Visualization & Plotting

ARGUS provides publication-quality visualization capabilities for debate results, including static plots for research papers and interactive dashboards for exploration.

Installation

# Core plotting dependencies (matplotlib, seaborn)
pip install argus-debate-ai[plotting]

# Interactive plots (adds Plotly)
pip install argus-debate-ai[interactive]

# Or install all visualization dependencies
pip install matplotlib seaborn plotly networkx

Quick Start

from argus.outputs import DebatePlotter, PlotConfig

# Configure plot settings
config = PlotConfig(
    output_dir="./plots",
    dpi=300,                # Publication quality
    format="png",           # png, pdf, svg
    theme="publication",    # publication, dark, light, minimal
)

# Generate all plots for a debate result
plotter = DebatePlotter(config)
paths = plotter.generate_all_plots(debate_result)
print(f"Generated {len(paths)} plots")

Available Plot Types

Static Plots (Matplotlib/Seaborn)

Plot Type	Method	Description
Posterior Evolution	plot_posterior_evolution()	Line chart showing probability changes across rounds
Evidence Distribution	plot_evidence_distribution()	Donut and bar charts of support vs attack evidence
Specialist Contributions	plot_specialist_contributions()	Stacked bar chart by specialist and polarity
Confidence Distribution	plot_confidence_distribution()	Histogram, KDE, and box plot of evidence confidence
Round Heatmap	plot_round_heatmap()	Evidence count matrix by specialist and round
CDAG Network	plot_cdag_network()	NetworkX graph visualization with color-coded nodes
Multi-Stock Comparison	plot_multi_stock_comparison()	4-panel dashboard comparing multiple debates
Summary Radar	plot_summary_radar()	Radar chart for multi-metric comparison

Interactive Plots (Plotly)

Plot Type	Method	Description
Interactive Posterior	plot_interactive_posterior()	Zoomable, hoverable timeline chart
Interactive Network	plot_interactive_network()	Force-directed graph with tooltips
Combined Dashboard	plot_dashboard()	Multi-plot HTML dashboard

Usage Examples

Posterior Evolution Plot

from argus.outputs import DebatePlotter, PlotConfig

plotter = DebatePlotter(PlotConfig(output_dir="./plots"))
path = plotter.plot_posterior_evolution(debate_result)
print(f"Saved to: {path}")

CDAG Network Visualization

# Visualize the conceptual debate graph
path = plotter.plot_cdag_network(debate_result)
# Nodes colored by type: Proposition (blue), Evidence Support (green),
# Evidence Attack (red), Rebuttal (orange)

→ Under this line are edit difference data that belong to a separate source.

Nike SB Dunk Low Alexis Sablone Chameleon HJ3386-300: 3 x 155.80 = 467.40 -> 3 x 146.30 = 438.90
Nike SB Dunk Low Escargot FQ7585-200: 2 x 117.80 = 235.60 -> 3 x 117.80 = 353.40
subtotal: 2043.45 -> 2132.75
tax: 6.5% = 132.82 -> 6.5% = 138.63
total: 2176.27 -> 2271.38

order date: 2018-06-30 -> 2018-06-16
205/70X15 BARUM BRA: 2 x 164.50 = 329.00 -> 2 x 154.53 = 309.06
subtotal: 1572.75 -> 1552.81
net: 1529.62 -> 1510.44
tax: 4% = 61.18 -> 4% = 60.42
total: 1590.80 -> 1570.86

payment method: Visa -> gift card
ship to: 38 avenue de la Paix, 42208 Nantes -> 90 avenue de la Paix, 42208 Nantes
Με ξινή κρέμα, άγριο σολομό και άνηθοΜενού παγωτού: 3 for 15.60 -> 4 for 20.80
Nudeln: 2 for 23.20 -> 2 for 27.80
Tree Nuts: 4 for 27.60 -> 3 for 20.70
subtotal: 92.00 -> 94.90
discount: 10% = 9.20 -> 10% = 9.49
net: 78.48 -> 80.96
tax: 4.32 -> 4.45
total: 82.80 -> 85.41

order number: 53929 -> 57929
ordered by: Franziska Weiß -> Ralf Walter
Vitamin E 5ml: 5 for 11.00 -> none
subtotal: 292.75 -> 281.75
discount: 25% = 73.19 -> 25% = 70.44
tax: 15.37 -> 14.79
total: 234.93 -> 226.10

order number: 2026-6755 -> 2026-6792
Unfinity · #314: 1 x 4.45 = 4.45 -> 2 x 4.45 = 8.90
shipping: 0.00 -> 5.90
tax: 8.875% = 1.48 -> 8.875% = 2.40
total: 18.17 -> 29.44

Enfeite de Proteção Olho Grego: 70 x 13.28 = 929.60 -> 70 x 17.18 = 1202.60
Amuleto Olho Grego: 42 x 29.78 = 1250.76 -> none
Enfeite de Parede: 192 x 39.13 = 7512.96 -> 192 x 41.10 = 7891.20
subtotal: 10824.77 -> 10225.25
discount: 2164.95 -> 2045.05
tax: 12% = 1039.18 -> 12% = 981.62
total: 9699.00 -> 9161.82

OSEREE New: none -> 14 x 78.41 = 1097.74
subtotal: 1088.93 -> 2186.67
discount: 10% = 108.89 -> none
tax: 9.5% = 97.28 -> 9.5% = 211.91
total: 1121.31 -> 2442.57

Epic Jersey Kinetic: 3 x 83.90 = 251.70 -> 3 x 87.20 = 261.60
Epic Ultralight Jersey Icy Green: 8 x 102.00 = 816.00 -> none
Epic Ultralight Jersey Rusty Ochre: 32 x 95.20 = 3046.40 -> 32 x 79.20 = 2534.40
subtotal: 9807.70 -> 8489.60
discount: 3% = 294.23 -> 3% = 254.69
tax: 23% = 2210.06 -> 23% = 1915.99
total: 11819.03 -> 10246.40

Multi-Stock Comparison Dashboard

# Compare multiple debate results
all_results = [aapl_result, msft_result, googl_result, tsla_result]
path = plotter.plot_multi_stock_comparison(all_results)
# Creates 4-panel dashboard: posteriors, evidence counts, 
# verdict distribution, duration comparison

Interactive Dashboard

from argus.outputs import InteractivePlotter

interactive = InteractivePlotter(PlotConfig(output_dir="./plots"))
path = interactive.plot_dashboard(all_results)
# Open {path} in browser for interactive exploration

Plot Configuration

from argus.outputs import PlotConfig, PlotTheme

config = PlotConfig(
    output_dir="./plots",           # Output directory
    dpi=300,                         # Resolution (300 for print)
    format="png",                    # Export format
    theme=PlotTheme.PUBLICATION,     # Visual theme
    interactive=True,                # Enable interactive plots
    figsize=(12, 8),                 # Default figure size
    title_fontsize=16,               # Title font size
    label_fontsize=12,               # Axis label font size
)

Themes

Theme	Description
publication	Professional style for academic papers (default)
dark	Dark background with light elements
light	Clean, minimal light theme
minimal	Reduced chrome, focus on data

Color Palettes

ARGUS uses colorblind-friendly palettes:

from argus.outputs import COLORS, SPECIALIST_COLORS

# Main palette
COLORS = {
    "primary": "#2E86AB",      # Blue
    "secondary": "#A23B72",    # Magenta
    "success": "#F18F01",      # Orange
    "danger": "#C73E1D",       # Red
    "warning": "#FFE66D",      # Yellow
    "support": "#2E8B57",      # Green
    "attack": "#DC143C",       # Crimson
    "neutral": "#708090",      # Slate gray
}

# Specialist colors
SPECIALIST_COLORS = {
    "Bull Analyst": "#2E8B57",
    "Bear Analyst": "#DC143C",
    "Technical Analyst": "#4169E1",
    "SEC Filing Analyst": "#9932CC",
}

Integration with SEC Debate Workflow

The plotting module is automatically integrated with the SEC enhanced debate workflow:

# Run SEC debate with automatic plot generation
python -m testing.workflows.sec_enhanced_debate

# Generates:
# - Individual plots for each stock (posterior, evidence, network, etc.)
# - Comparison plots across all stocks
# - Interactive dashboard
# 
# All saved to: testing/results/plots/

Export Formats

Format	Use Case
png	Web, presentations (raster, 300 DPI default)
pdf	Academic papers, print (vector graphics)
svg	Web scalable graphics (vector)
html	Interactive plots (Plotly only)

---

Command Line Interface

ARGUS provides a full-featured CLI for common operations:

Debate Commands

# Run a debate
argus debate "The hypothesis is supported by evidence" --prior 0.5 --rounds 3

# Quick single-call evaluation
argus evaluate "Climate change increases wildfire frequency"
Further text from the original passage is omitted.